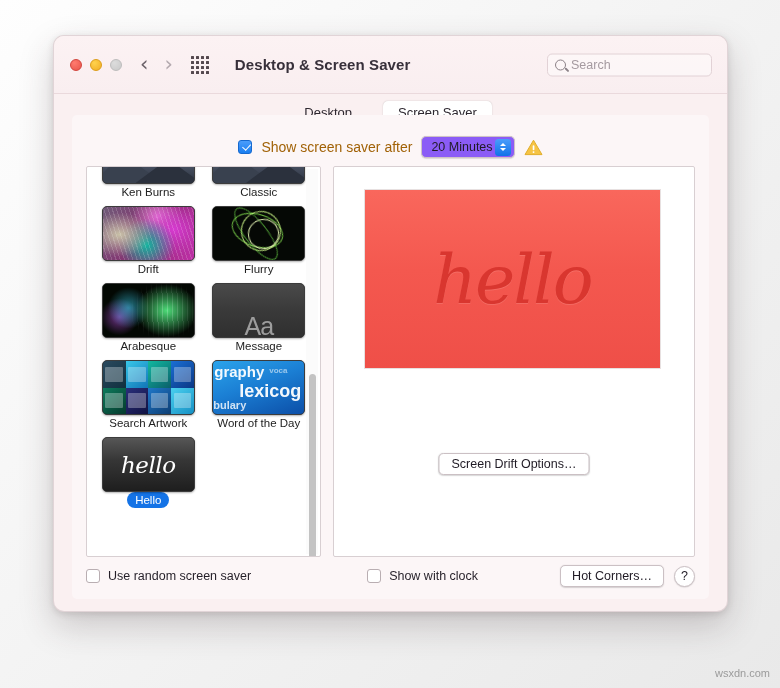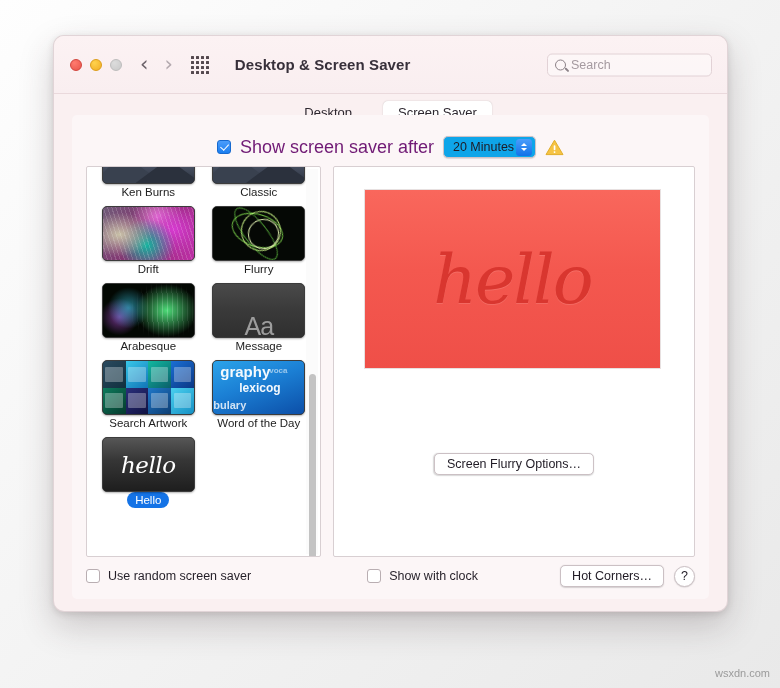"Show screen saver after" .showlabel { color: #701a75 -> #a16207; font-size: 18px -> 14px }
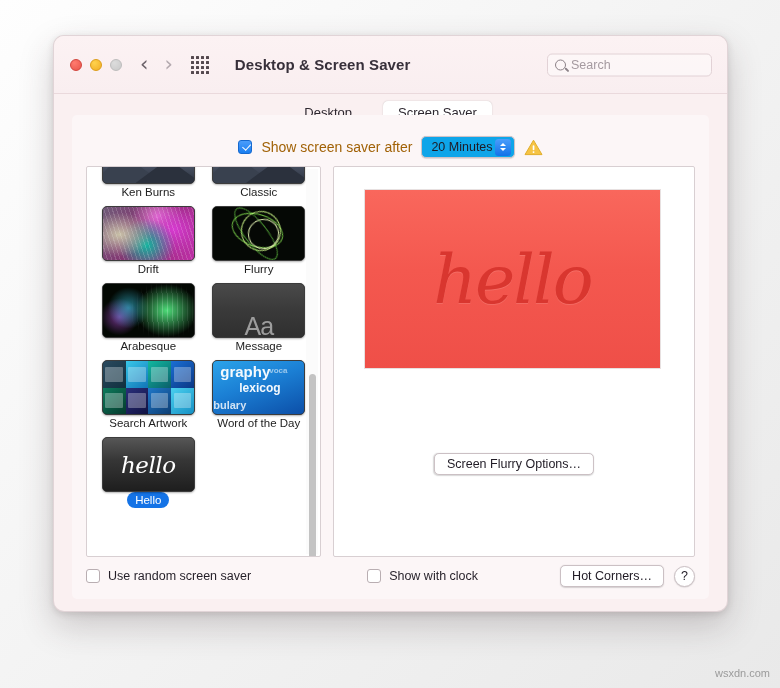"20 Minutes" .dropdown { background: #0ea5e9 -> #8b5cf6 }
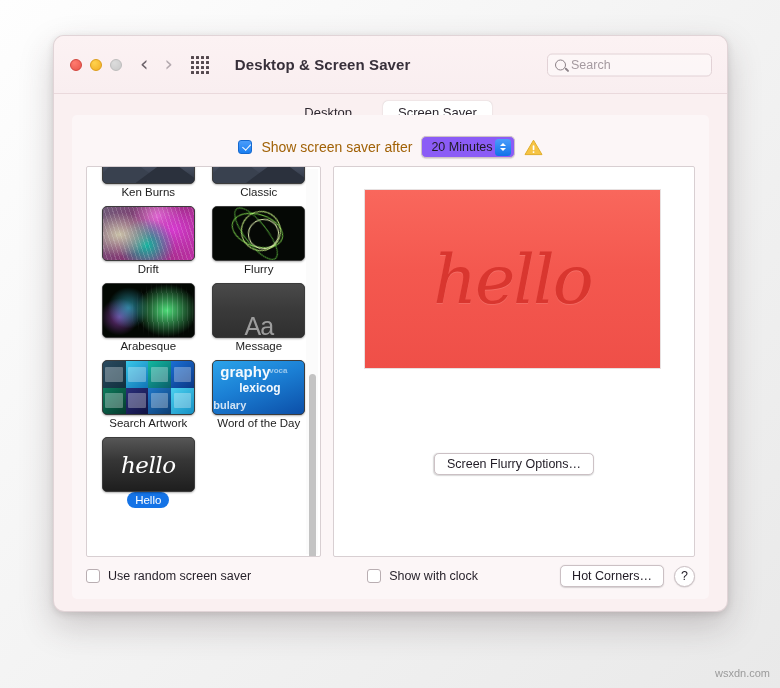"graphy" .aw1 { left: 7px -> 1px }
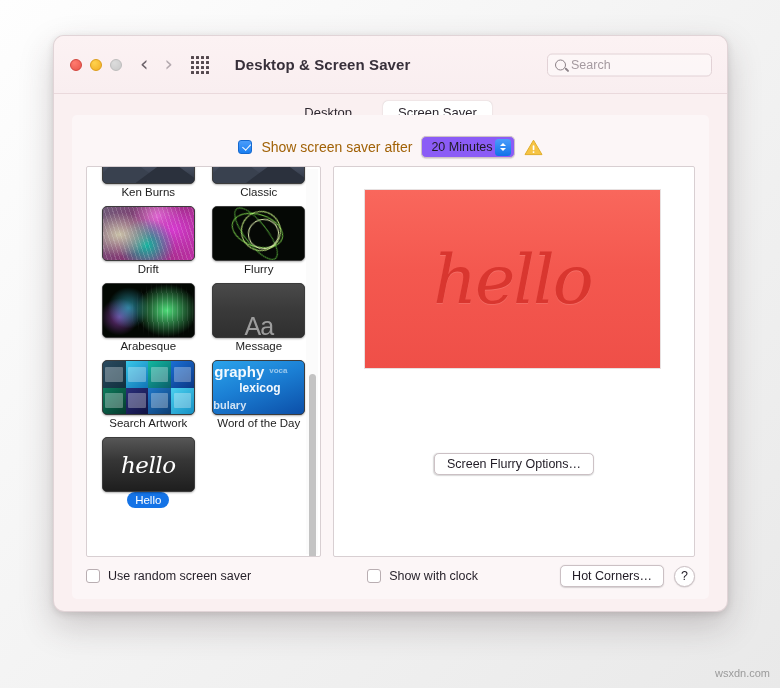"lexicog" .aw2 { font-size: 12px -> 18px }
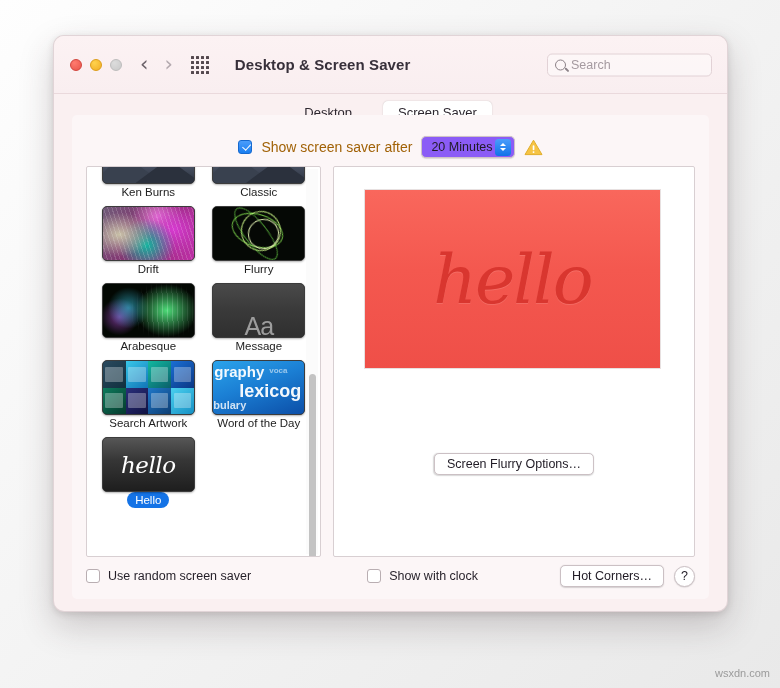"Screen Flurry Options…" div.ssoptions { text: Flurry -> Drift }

===

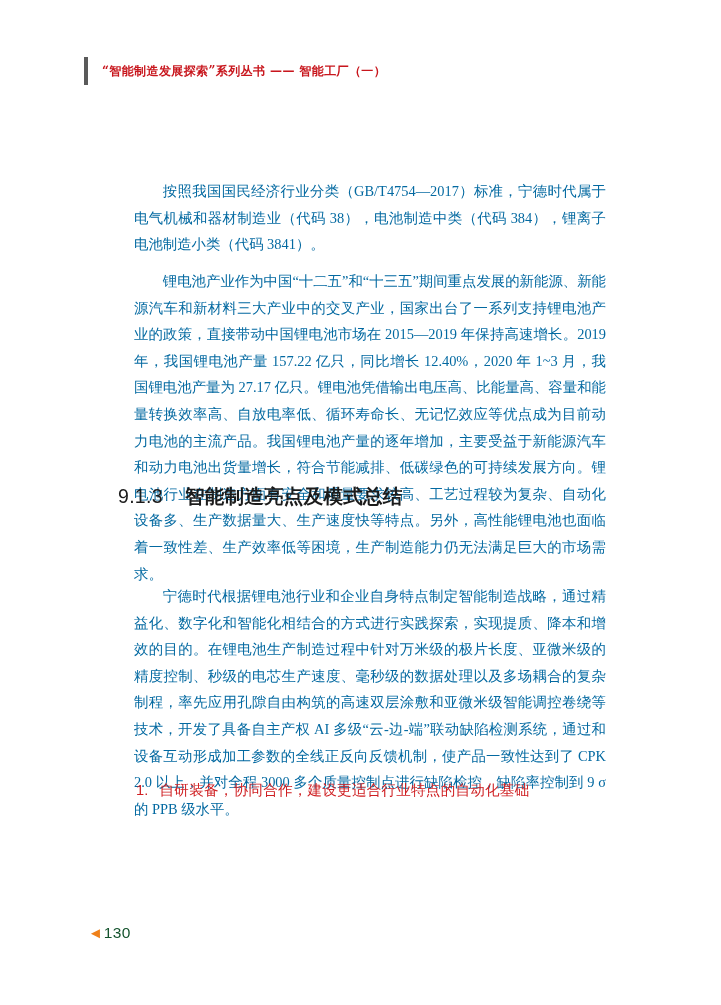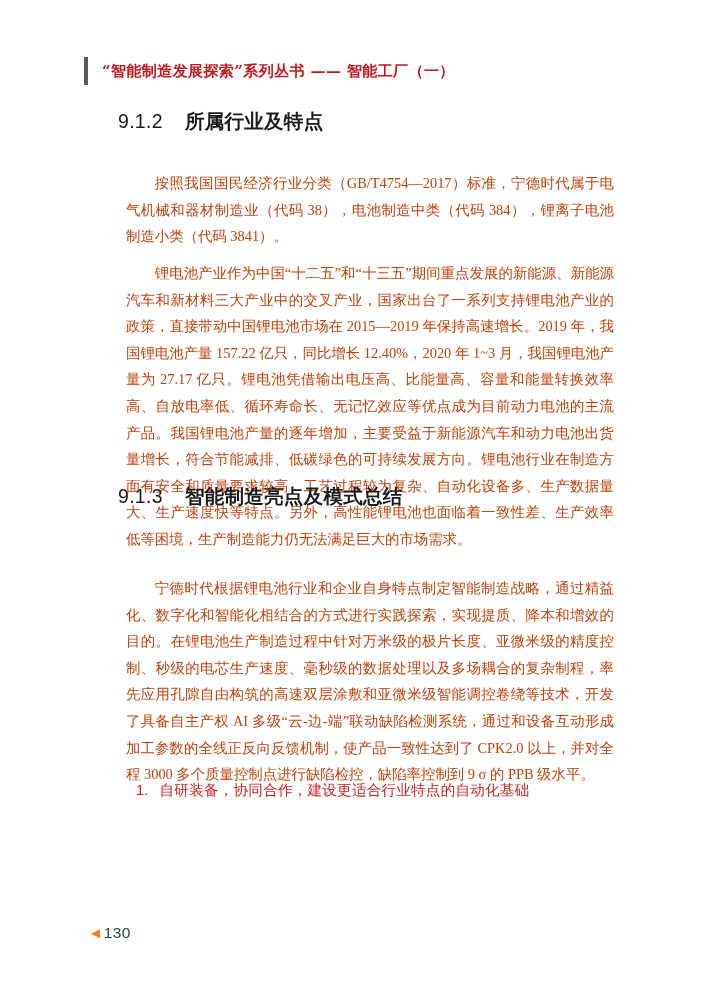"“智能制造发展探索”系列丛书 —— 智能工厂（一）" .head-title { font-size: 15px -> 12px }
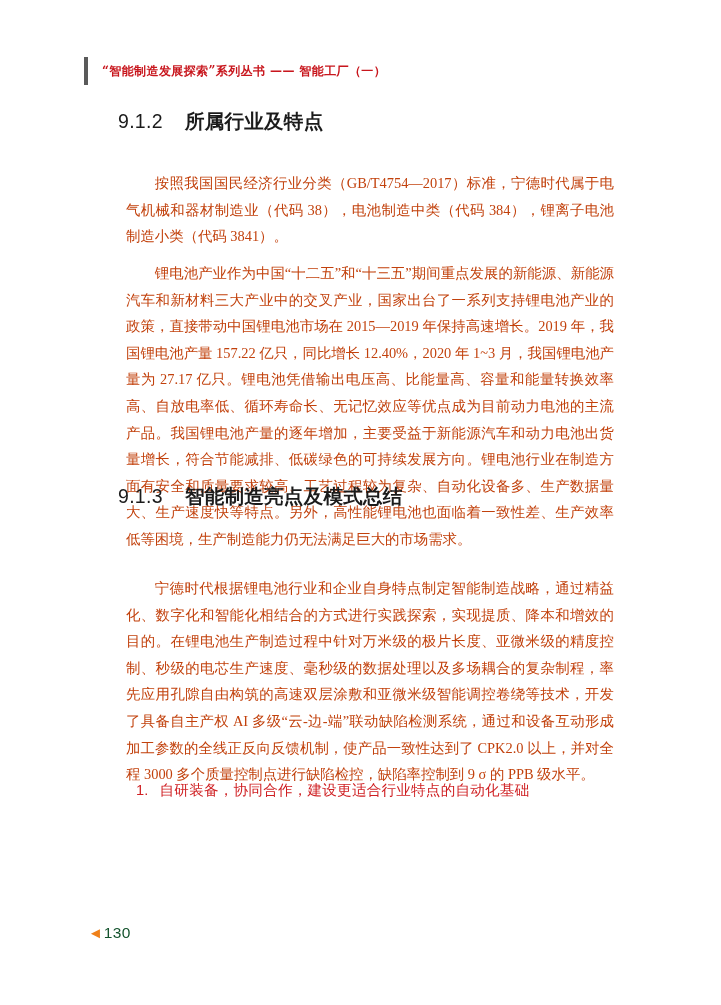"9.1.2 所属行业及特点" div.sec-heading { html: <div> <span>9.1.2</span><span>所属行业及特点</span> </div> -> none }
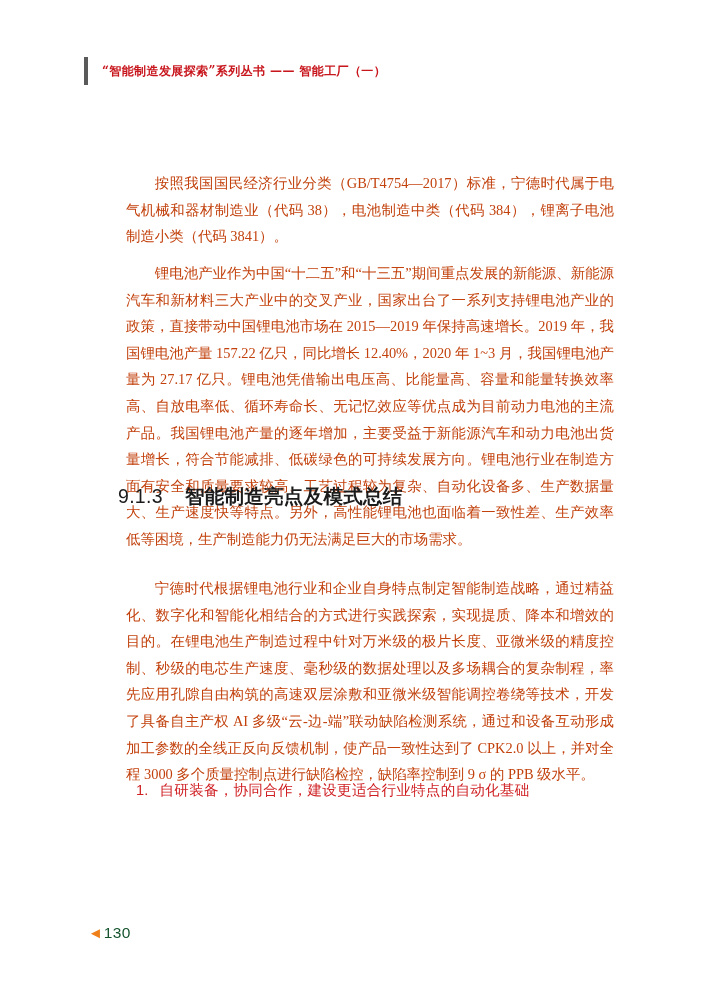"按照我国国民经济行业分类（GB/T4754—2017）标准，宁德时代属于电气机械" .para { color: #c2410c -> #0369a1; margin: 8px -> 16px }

===

▶ _Work instruction_:
Your task is to copy only the lines above starting at the one containing "left: 7px ->" and ending at the one containing "text: Flurry ->". Copy them exactly, both ends included, and omit the pictures.

▶ _Exercise response_:
"graphy" .aw1 { left: 7px -> 1px }
"lexicog" .aw2 { font-size: 12px -> 18px }
"Screen Flurry Options…" div.ssoptions { text: Flurry -> Drift }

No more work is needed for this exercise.